# DATA RECORDS
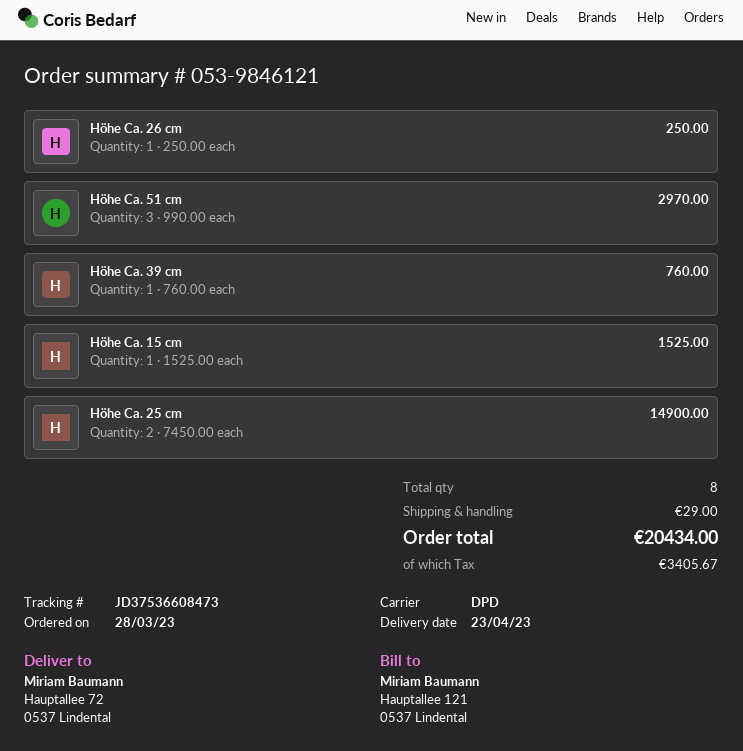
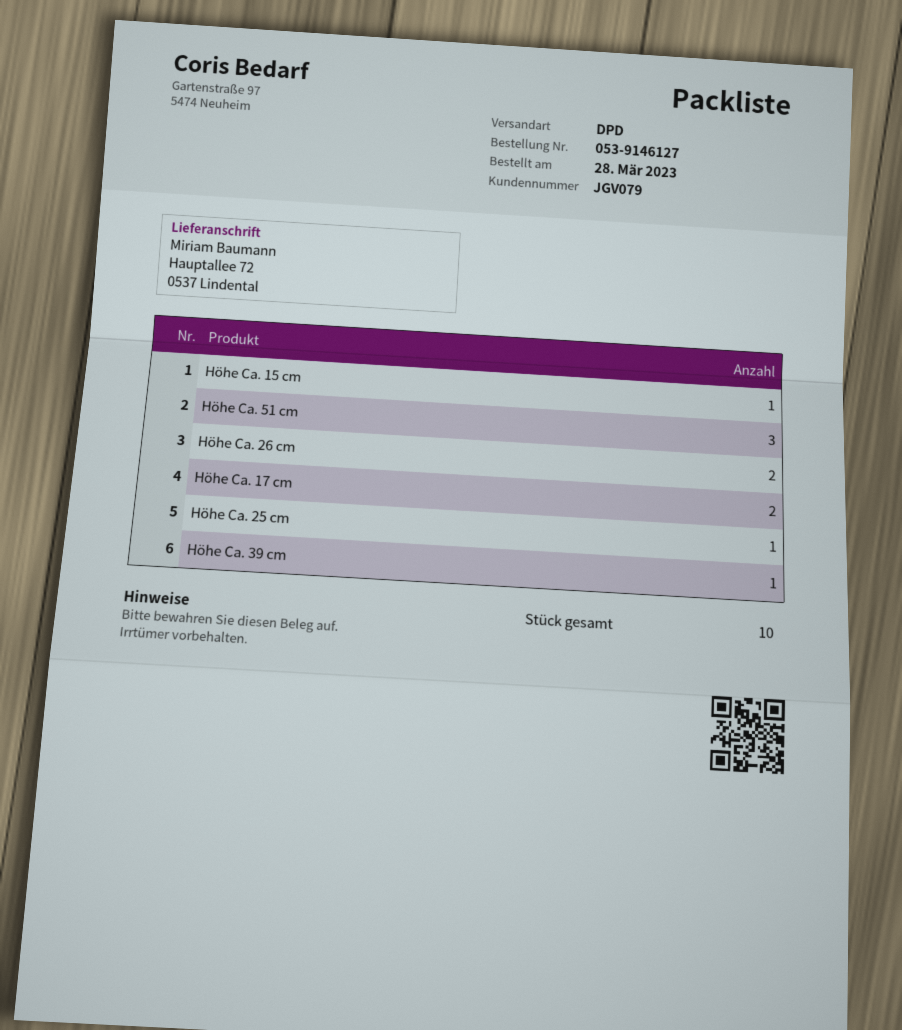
order number: 053-9846121 -> 053-9146127
Höhe Ca. 26 cm: 1 -> 2
Höhe Ca. 25 cm: 2 -> 1
Höhe Ca. 17 cm: none -> 2
total quantity: 8 -> 10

# WHAT YOU SHOULD DO
Answer with a single number, the count of lines above that contain "Höhe".

# WRITTEN REPLY
3